Rumbling In The Dark

It is dark. A smell of cigarette smoke and alcohol creeps along the walls to the young boy’s room. He lays there trying to sleep, but the knife-like pain from his empty stomach keeps him awake. He wraps himself further in the musty comforter; the warmth from it collides with the coldness of his tears. Slowly, he dozes away leaving only the sound of his rumbling stomach to fill the silence.

That young boy was me at the age of seven years old. I often went to bed with only two meals on my stomach. My family, like many other individuals living around my trailer park, suffered from poverty and food insecurity – an epidemic which has infested our society. For several years, I only ate meals that were provided by my school through the National School Lunch Program. These meals were a crutch in my life. They helped me focus, and they were something I looked forward to every day. I remember one day very specifically. I walked through the big glass doors and immediately turned left to go to the cafeteria; I was practically running because today was pancake and sausage on a stick day – my favorite. The smell of warm, savory, buttery pancakes filled my nostrils, and the first warm, delicious bite made every trouble go away. For a moment, I did not think of my home life or what I was going to eat or how hungry I was going to be. I only thought of the taste.

Many years later, food insecurity became an obsolete problem to me. My parents had divorced. My dad went from being a stinkingalcoholic to a world-renowned father, and my mom became a stay-at-home parent. Both households always had enough food (even though we still fell into the category of poor). Without the pressure of solving my food crisis, I began to have time and energy to focus towards educating myself. I studied Politics, Math, English, Philosophy, and much more. My intelligence started to grow, and with it, my understanding of people. One particular philosophical and psychological idea which stuck with me was Maslow’s Hierarchy of Needs. It explained, in theory, the different levels we needed to climb to reach “self-actualization” or our highest potential as a person. I began to realize this theory could be applied to the whole of humanity; if we could become more sustainable, we could reach a self-actualized society. I also realized how Maslow’s Theory could be revised; instead of a singular climb up it could be seen more as a fluid self-placement of each stair. For example, you can have love and belonginess without having food. You can achieve self-actualization with just the understanding of these situations. This mixed with the idea of the Universal Man idea, the belief that all people contribute to a universal understanding of what man is, from Jean-Paul Sartre fueled a fire in me to learn how we could become more connected to provide better help to those of us who are at the bottom – to those of us who were like young me.

 

As Jean-Paul Sartre says, “Man is nothing else but that which he makes of himself.” After learning so much, I realized I still had not made myself. I had not begun to take action. So, I asked myself, “How am I going to contribute to the societal progression, and how am I going to lift the lowest individuals up”?

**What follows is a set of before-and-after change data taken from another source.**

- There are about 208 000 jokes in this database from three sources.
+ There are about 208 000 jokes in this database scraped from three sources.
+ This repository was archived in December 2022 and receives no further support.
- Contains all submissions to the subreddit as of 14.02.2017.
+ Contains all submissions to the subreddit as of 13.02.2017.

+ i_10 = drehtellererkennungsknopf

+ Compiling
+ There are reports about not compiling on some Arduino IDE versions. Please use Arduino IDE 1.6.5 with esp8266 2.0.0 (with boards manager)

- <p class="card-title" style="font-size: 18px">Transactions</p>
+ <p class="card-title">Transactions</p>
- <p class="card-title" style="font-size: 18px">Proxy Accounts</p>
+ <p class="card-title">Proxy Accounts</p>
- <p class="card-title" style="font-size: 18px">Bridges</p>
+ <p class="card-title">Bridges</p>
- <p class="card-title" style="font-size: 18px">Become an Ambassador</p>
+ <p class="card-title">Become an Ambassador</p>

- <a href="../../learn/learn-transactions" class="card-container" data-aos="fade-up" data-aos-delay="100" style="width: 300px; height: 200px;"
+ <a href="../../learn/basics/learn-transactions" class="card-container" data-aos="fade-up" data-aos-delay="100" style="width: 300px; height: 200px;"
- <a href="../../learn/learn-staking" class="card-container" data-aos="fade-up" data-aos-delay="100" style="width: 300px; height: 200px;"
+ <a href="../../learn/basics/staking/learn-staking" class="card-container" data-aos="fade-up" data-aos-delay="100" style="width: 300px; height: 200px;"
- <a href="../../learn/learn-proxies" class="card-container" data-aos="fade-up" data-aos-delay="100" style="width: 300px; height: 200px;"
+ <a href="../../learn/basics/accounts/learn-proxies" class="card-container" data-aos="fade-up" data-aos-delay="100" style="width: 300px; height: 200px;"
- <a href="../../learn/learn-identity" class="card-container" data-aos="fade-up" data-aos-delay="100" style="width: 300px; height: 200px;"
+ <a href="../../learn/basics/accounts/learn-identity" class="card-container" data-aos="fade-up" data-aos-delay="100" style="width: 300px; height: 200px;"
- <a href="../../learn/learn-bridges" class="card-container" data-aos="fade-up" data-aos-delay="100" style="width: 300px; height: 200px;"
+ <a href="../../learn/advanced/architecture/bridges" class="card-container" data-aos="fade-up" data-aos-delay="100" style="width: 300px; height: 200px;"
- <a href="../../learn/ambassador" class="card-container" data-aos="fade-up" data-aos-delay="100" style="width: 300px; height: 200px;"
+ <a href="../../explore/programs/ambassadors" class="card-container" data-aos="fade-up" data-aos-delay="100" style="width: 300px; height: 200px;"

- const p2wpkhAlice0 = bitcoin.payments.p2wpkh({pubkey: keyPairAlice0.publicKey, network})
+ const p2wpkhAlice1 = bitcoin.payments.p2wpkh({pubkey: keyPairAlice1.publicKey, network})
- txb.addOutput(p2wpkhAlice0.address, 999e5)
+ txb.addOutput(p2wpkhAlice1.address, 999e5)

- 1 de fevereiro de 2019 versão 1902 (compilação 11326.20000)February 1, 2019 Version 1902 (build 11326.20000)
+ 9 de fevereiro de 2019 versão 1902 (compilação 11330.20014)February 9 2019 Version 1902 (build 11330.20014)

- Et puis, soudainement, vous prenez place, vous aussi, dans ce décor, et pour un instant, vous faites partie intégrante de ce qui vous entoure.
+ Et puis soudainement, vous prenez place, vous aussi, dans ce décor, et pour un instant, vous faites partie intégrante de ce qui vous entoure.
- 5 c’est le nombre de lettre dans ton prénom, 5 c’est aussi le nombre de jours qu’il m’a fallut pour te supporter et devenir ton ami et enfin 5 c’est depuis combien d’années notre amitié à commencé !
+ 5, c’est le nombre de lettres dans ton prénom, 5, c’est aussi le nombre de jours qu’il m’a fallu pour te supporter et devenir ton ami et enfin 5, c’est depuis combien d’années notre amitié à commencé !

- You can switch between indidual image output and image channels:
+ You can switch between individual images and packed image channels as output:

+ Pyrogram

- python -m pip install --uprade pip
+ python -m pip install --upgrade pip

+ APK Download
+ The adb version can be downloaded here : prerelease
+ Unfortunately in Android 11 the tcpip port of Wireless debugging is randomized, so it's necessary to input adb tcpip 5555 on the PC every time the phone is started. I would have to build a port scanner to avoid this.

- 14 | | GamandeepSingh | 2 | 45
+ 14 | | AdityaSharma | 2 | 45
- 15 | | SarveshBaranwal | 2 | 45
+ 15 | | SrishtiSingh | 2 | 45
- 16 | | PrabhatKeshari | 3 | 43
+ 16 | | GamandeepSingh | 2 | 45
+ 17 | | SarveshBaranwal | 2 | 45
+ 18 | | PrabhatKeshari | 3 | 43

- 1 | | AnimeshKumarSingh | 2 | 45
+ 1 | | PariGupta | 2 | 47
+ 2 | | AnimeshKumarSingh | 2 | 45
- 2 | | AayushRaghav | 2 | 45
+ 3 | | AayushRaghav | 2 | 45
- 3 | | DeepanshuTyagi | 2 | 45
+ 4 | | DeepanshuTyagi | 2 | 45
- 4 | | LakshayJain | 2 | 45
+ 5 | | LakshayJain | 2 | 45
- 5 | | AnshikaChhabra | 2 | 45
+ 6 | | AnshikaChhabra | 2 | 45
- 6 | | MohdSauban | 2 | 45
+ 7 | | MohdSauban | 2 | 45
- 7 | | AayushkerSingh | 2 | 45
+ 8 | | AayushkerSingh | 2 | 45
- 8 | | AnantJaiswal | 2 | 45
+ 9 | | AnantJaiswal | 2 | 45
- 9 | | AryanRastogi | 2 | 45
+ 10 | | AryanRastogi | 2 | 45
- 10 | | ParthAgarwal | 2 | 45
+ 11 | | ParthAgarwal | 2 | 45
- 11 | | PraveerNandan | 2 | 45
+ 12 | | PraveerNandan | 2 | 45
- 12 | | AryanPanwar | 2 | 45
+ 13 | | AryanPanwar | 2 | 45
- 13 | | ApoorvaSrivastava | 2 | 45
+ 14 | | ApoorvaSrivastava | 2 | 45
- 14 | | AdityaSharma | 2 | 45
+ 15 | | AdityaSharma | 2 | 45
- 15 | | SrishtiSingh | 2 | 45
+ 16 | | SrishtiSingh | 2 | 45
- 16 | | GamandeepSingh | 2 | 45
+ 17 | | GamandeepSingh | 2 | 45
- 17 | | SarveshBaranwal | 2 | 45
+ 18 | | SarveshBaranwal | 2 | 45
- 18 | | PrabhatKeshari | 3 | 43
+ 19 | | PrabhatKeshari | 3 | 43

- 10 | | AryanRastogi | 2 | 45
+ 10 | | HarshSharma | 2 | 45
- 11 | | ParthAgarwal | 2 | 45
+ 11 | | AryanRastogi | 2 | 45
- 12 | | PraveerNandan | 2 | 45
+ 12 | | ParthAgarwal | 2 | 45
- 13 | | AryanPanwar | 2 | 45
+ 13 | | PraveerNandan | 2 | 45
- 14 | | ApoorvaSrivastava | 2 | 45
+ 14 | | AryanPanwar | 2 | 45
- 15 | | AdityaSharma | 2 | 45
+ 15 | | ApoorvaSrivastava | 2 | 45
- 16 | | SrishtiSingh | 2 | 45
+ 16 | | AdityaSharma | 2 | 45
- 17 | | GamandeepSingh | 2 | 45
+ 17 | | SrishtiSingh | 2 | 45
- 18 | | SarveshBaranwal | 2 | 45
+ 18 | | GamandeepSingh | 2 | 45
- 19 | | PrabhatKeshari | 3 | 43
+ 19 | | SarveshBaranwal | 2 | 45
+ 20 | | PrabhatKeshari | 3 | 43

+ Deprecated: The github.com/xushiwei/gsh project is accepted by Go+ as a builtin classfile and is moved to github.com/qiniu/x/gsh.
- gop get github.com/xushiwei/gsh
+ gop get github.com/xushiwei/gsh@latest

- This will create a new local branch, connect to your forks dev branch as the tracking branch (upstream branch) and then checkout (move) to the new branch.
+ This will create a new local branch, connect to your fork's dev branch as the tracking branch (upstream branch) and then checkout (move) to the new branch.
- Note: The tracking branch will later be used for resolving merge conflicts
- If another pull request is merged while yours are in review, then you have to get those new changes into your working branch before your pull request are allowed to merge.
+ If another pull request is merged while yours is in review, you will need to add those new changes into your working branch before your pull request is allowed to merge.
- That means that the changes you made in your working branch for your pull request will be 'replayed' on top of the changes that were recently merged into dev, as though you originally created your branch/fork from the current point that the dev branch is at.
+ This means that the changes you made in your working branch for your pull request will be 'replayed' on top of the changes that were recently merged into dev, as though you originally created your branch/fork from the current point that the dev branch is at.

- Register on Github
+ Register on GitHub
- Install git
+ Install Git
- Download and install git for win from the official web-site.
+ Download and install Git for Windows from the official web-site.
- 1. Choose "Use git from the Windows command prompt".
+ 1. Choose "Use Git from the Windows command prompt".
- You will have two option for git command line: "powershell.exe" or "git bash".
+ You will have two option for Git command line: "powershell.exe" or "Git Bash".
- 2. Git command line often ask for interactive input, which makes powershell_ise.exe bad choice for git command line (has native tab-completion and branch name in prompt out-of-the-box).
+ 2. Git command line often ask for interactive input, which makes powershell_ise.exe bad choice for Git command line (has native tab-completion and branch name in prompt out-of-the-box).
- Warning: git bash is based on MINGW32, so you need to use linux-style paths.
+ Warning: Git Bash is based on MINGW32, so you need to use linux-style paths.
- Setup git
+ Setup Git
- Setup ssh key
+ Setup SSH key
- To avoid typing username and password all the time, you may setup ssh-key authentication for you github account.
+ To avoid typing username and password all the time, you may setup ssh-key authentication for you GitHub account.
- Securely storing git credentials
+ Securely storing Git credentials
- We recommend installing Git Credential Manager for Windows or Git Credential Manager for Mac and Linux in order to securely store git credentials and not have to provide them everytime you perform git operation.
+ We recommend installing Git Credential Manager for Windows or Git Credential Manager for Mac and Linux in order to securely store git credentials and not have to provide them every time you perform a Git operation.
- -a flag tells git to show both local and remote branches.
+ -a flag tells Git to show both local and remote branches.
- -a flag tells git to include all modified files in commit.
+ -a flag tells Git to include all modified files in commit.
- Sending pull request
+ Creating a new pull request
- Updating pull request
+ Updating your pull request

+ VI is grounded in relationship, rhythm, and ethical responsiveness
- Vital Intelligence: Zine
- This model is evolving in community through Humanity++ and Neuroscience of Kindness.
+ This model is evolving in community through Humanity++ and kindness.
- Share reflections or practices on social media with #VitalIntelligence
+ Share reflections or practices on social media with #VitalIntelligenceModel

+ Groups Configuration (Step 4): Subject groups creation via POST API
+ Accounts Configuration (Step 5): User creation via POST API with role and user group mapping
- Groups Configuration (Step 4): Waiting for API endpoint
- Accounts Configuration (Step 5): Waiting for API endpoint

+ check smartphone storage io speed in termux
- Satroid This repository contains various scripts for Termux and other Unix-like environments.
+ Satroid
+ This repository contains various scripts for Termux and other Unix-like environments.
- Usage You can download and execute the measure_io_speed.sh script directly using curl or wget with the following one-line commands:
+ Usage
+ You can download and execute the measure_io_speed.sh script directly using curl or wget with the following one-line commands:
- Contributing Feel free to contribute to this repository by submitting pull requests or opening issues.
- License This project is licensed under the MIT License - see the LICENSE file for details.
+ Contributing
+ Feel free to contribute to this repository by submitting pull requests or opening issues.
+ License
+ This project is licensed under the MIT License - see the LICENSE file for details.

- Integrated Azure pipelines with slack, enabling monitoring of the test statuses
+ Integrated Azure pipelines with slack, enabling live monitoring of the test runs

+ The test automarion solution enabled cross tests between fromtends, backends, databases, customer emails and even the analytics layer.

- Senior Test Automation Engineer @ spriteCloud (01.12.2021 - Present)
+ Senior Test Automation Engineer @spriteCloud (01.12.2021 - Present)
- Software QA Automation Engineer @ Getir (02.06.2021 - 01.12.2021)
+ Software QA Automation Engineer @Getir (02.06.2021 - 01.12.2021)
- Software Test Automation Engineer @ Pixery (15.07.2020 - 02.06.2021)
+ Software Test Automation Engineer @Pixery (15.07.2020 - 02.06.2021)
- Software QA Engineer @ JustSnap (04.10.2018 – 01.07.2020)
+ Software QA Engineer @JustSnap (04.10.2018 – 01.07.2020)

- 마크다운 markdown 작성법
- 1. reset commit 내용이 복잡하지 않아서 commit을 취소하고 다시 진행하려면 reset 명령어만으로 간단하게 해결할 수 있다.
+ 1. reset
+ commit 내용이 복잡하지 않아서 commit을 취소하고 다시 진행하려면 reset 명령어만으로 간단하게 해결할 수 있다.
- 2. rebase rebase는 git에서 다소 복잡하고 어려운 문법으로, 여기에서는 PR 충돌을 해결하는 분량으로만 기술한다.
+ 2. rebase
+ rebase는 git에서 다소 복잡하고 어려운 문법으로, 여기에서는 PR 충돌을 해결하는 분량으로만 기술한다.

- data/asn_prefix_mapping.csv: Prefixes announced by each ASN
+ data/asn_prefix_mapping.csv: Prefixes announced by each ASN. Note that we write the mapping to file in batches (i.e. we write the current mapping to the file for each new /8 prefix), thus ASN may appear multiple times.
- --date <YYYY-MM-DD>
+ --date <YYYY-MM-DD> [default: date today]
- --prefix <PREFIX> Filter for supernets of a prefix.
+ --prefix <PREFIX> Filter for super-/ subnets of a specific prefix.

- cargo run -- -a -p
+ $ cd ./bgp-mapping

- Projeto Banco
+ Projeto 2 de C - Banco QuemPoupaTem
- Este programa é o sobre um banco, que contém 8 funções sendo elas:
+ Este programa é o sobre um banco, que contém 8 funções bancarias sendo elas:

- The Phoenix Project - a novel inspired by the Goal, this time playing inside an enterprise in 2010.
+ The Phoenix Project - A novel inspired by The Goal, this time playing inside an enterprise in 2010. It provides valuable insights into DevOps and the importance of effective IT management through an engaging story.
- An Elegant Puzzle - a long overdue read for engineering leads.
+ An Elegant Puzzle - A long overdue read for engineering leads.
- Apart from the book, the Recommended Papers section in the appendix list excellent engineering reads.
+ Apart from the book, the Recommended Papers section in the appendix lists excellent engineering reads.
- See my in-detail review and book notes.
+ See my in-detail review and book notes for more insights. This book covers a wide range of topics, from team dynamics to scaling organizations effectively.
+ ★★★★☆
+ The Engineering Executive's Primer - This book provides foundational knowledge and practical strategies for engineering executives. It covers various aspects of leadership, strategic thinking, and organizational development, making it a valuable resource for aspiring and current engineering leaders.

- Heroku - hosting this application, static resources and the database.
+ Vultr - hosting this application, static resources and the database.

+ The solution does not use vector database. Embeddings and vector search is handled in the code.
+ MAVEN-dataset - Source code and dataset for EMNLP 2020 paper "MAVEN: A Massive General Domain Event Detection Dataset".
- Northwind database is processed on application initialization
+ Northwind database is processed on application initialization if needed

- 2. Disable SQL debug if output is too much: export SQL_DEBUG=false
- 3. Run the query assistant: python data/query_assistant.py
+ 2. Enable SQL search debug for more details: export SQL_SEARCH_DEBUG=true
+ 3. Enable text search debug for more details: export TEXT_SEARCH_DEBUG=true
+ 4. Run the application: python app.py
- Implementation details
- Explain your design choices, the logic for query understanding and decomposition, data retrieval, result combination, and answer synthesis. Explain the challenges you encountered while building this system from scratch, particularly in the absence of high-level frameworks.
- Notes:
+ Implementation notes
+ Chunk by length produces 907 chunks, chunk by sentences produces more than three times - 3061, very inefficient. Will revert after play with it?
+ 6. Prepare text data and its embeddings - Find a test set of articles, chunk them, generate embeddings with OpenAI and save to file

My first step was volunteering in several different ways: handing out candy on Halloween at my high school, giving Christmas gifts to families who could not afford them, and picking up trash on the side of roads. My second step was learning to be more emotionally intelligent, because we cannot help others if we are not at our best. I began to eat better, meditate, and reflect on my previous situations. My reflection led me to see how rooted connectivity and creativity are in our universal experience of life.

Growing up in that trailer park, I may not have had food, but I had people; People who were suffering like me. I remember a multitude of scratched knees and youthful giggles with kids who were also hungry, kids who were my friends. We were connected not by what we had but what we did not. We became creative by using makeshift tools to fix bike chains and scooter wheels. We become creative in how we helped each other like when my friend fell and cut his elbow up, so I took my shirt off and wrapped it around his wound so tightly it seemed like his arm would burst with pressure.  We become creative because we did not have the tools to be practical. My reflection taught me that our strength does not come from individual existence, it comes from our collective connectivity – how hard we will work and how creative we will get to lift the lowest of us up.

My growth did not end in high school. Now, I am at a wonderful college taking classes which teach all about sustainability. I am reading more books and articles on how we can achieve long-term prosperity. I am studying intersectionality, and how it contributes to the overall arch of sustainability. I am going to begin working with The College of Charleston’s Food Pantry, which provides food and other products to students who need them. In the short-term future, I plan on starting a blog on sustainability and other topics. In the long-term future, I plan on becoming a journalist and covering topics of sustainability – especially war and its impact on prosperity. I plan on making myself better, and with myself, humanity.